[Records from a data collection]
========================================

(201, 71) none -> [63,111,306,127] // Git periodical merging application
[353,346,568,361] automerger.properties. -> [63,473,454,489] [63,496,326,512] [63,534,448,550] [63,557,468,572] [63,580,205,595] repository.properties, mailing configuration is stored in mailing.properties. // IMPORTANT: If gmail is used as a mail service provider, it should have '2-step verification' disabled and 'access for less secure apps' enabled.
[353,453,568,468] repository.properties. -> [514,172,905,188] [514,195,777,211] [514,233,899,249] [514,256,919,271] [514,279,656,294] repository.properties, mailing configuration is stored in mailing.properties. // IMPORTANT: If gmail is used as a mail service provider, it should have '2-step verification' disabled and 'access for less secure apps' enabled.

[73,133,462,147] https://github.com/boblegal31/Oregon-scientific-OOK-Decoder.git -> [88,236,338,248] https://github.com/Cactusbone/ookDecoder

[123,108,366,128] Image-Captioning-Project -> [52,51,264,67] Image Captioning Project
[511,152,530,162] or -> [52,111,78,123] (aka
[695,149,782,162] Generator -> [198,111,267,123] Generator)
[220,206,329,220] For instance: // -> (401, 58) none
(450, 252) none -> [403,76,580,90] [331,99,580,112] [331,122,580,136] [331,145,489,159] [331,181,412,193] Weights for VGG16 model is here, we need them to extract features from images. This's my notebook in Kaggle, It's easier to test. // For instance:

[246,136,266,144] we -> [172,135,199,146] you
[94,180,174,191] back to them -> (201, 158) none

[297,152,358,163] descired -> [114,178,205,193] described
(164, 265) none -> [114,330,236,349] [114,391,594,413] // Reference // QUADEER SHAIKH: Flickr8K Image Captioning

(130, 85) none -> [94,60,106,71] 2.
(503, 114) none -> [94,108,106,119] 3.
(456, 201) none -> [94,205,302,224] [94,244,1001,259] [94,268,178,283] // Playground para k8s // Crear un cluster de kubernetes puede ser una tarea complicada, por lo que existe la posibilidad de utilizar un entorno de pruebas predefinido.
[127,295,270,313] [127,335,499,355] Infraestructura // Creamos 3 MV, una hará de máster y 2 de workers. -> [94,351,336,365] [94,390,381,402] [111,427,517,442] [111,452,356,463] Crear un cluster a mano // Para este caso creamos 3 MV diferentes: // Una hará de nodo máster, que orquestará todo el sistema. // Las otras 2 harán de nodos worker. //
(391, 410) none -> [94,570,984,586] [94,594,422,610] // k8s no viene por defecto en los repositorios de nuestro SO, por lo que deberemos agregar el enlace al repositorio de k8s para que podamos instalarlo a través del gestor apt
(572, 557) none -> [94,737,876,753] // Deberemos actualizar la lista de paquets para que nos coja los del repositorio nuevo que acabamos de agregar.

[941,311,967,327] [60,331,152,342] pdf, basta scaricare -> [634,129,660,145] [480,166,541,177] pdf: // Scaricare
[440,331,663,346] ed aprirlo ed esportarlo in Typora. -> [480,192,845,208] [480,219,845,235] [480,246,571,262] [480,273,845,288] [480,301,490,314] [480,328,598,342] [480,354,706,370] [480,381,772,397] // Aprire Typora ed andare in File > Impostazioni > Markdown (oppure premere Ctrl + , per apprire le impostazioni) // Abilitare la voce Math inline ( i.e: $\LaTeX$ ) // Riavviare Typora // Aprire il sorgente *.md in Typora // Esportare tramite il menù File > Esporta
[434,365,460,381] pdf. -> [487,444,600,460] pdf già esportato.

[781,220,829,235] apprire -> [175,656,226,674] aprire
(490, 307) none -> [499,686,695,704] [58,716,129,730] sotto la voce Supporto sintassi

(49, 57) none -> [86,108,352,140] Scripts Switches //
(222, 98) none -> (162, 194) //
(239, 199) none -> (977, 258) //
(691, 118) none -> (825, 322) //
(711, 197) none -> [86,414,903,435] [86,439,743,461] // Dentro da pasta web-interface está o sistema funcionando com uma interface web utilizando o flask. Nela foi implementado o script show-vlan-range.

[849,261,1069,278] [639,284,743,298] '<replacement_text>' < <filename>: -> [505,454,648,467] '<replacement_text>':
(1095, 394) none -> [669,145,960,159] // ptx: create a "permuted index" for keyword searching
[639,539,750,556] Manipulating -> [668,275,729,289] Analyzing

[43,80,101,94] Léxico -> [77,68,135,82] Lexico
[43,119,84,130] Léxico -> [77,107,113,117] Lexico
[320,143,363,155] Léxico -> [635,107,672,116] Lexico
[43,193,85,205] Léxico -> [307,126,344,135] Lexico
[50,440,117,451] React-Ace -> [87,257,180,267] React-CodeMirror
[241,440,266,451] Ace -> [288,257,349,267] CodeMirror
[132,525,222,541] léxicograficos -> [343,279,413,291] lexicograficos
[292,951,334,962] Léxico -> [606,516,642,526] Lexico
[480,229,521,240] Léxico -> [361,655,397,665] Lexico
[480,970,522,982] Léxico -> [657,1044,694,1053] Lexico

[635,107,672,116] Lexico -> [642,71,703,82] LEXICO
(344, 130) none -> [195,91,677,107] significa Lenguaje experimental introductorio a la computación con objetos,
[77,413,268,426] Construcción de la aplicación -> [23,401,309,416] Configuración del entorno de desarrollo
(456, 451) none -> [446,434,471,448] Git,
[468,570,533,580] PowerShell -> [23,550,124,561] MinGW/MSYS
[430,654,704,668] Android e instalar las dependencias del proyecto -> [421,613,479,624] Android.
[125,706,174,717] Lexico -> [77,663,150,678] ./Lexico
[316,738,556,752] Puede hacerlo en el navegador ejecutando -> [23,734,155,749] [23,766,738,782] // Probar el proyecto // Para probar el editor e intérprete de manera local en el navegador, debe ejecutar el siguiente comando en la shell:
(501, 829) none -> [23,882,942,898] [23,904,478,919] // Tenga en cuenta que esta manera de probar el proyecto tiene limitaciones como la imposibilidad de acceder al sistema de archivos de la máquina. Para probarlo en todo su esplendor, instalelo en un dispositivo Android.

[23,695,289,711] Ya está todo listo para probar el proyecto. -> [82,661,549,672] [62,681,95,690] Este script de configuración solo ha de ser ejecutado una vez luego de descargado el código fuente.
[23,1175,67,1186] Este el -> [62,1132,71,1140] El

========================================

* Task requirements *
Using the data above, count the lines that include "secure" and write the number alone.

* Reply to the task *
2